Often negs feel subtle, or we overlook bad behavior because we respect an expert or influencer who is suddenly paying attention to us. In other cases, the negging is extremely aggressive and shocking. Business celebrities will often approach someone (maybe you), and isolate them. If it is you they have approached, they may flatter you or love bomb you in private to make you feel special. They will often use a neg and your response to it as a test to see if you are someone they can manipulate and control. If you don’t respond the way they want, they can sometimes become quite aggressive. If you give in and placate them, then you are useful to them. They can dole out attention, public shout outs, or other “rewards” to get you to do what they want. For free! On the other hand, if you stand up to them, they may ramp up the aggression and hurtful behavior to try to push you away, or discourage you from becoming potential competition.

When someone who is well known and respected pays attention to you, don’t get starstruck and ignore red flags. In fact, the more famous they are and the larger their platform, the more careful you need to be. That large reach can be used against you.

Business negs can come from anyone and from anywhere at any time. While the situation might feel casual, and the people negging you might be posing as a mentor, an interested colleague or work friend, they are still negging you and you shouldn’t ignore it.

Note: It’s not just in business where this pattern appears. Nonprofits, volunteer organizations, politics and networking, professional organizations and even informal social groups will also have this dynamic. Even on your own time, when you are engaging on social media, taking part in a hobby or playing a game, someone else might be in a business situation that you aren’t aware of. I have seen this pattern in social media interactions, in hobbies, video games, and in professional development and self help forums where someone was profiting from the platform without your knowledge. They are surreptitiously monetizing their following on a platform, and you just might be a potential source of money for them.
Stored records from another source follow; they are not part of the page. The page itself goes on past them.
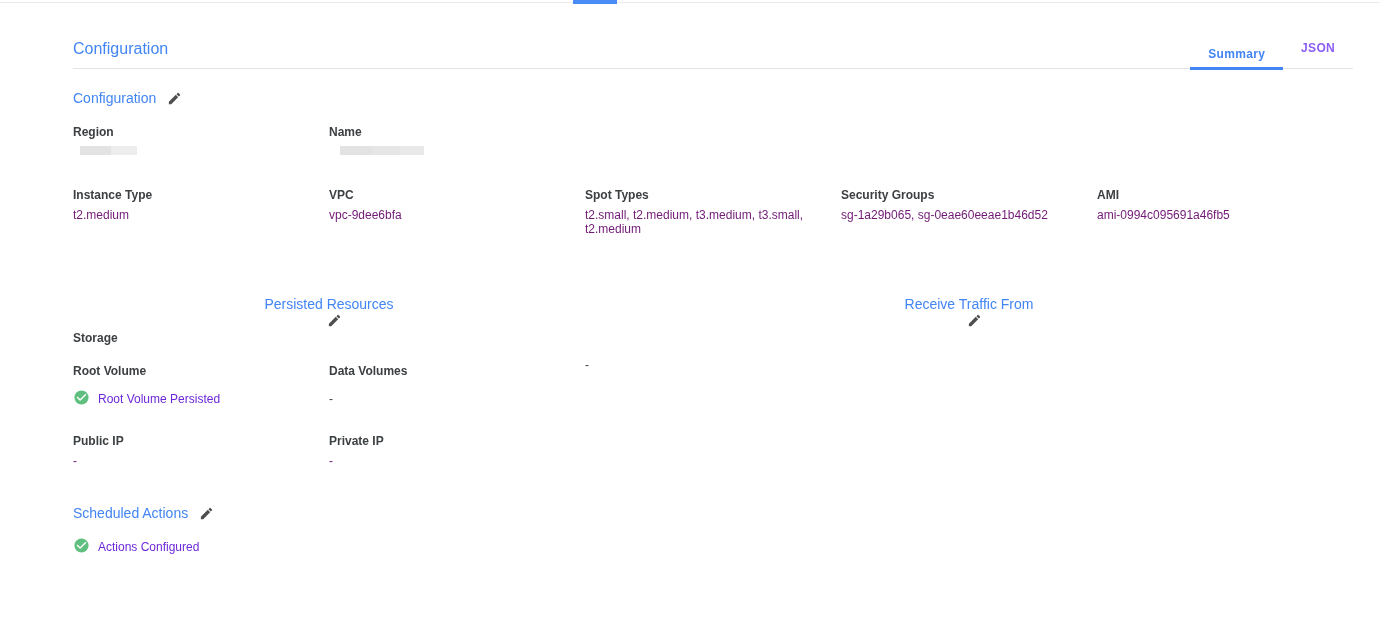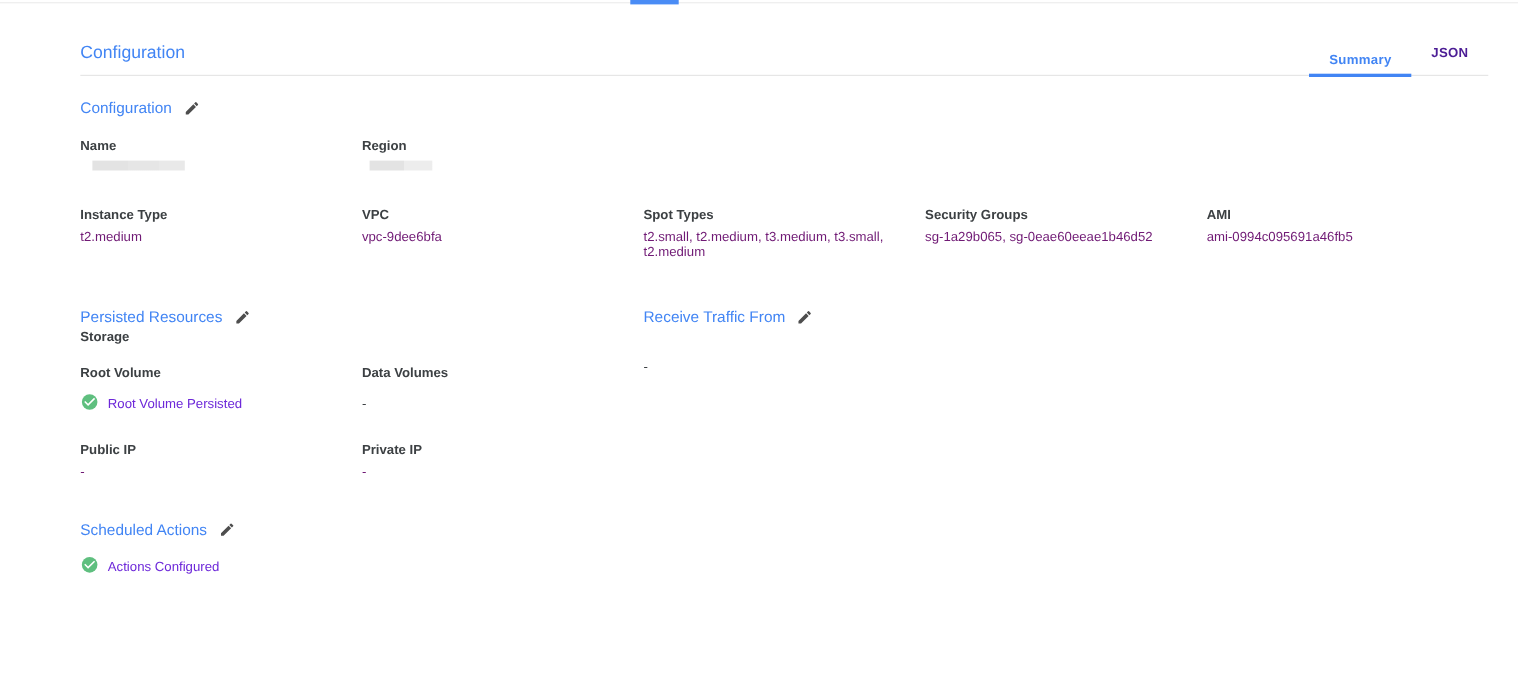"JSON" .tab { color: #4c1d95 -> #8b5cf6 }
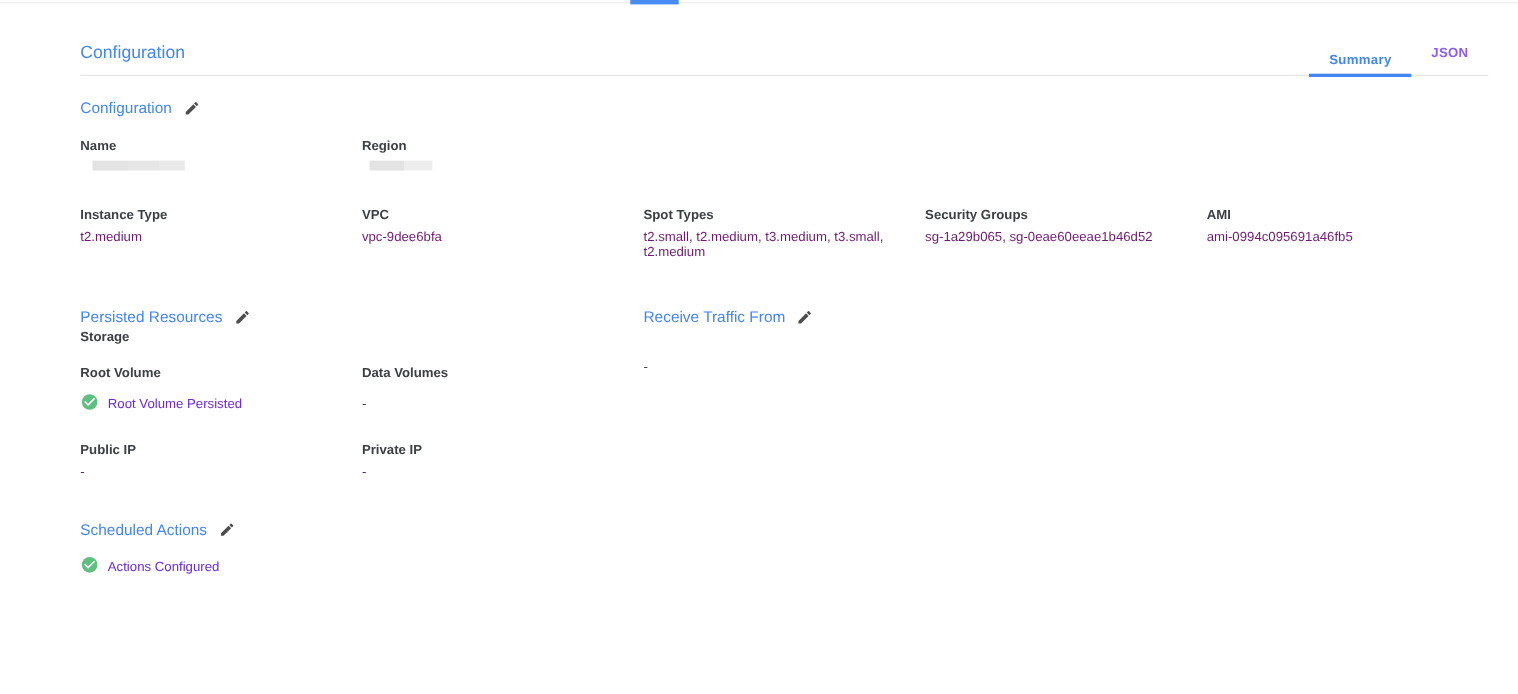"Name" div.field { order: before "Region" -> after "Region" }
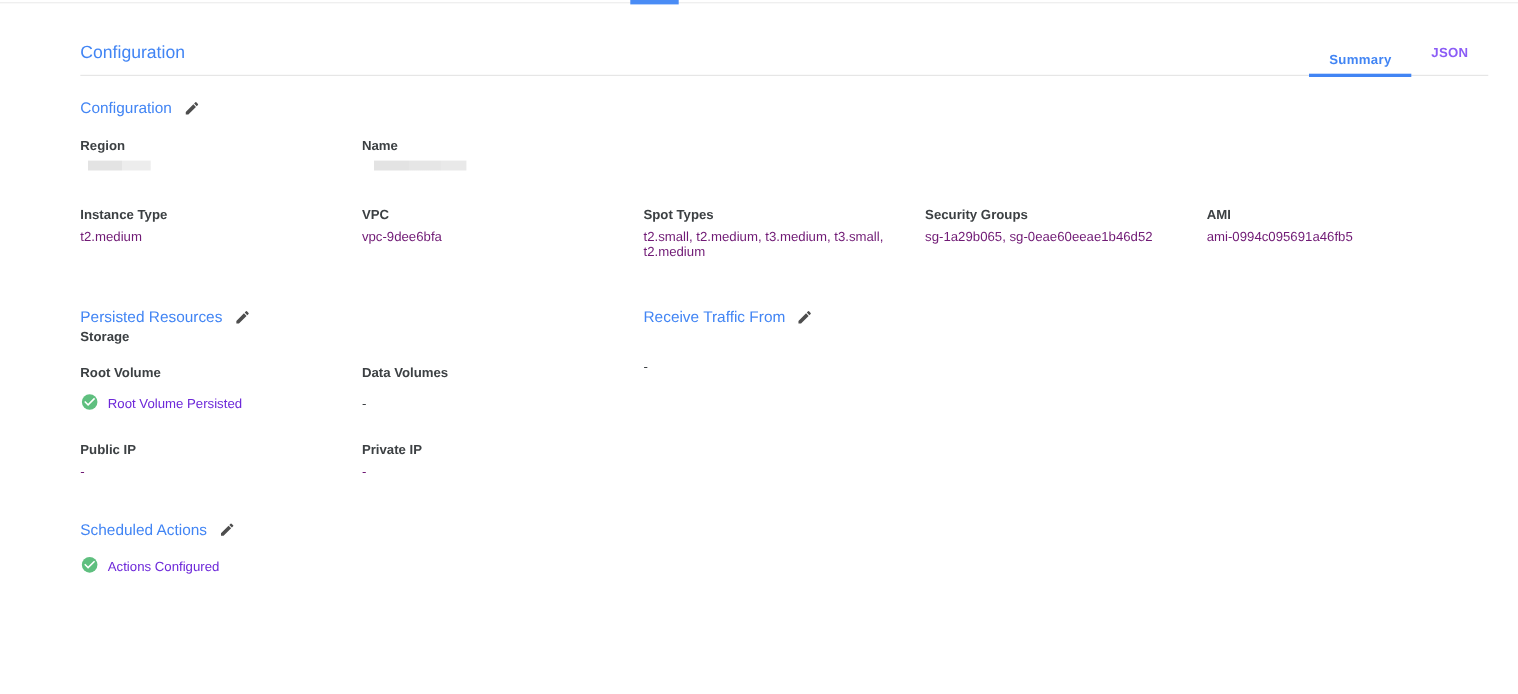"Persisted Resources" .sections-row .section-title-row { flex-direction: none -> column; margin-top: 0 -> 16px }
The more engaged followers they get who actively refer to and promote the influencer’s work, the more they can grow their influence and their income from the platform and beyond.

Do you neg others?

It’s one thing to see this behavior in other people, but it’s important to analyze our own interactions. We might be the person inflicting the business neg on others. A lot of these behaviors are learned when we are young, and to help us cope in difficult situations. We may be more comfortable being passive aggressive rather than confronting an issue directly. Or we may not be aware we are doing it. It just might be part of our learned communication and interpersonal interactions. If we are rewarded for manipulating people, and we often are in business, then it becomes more entrenched.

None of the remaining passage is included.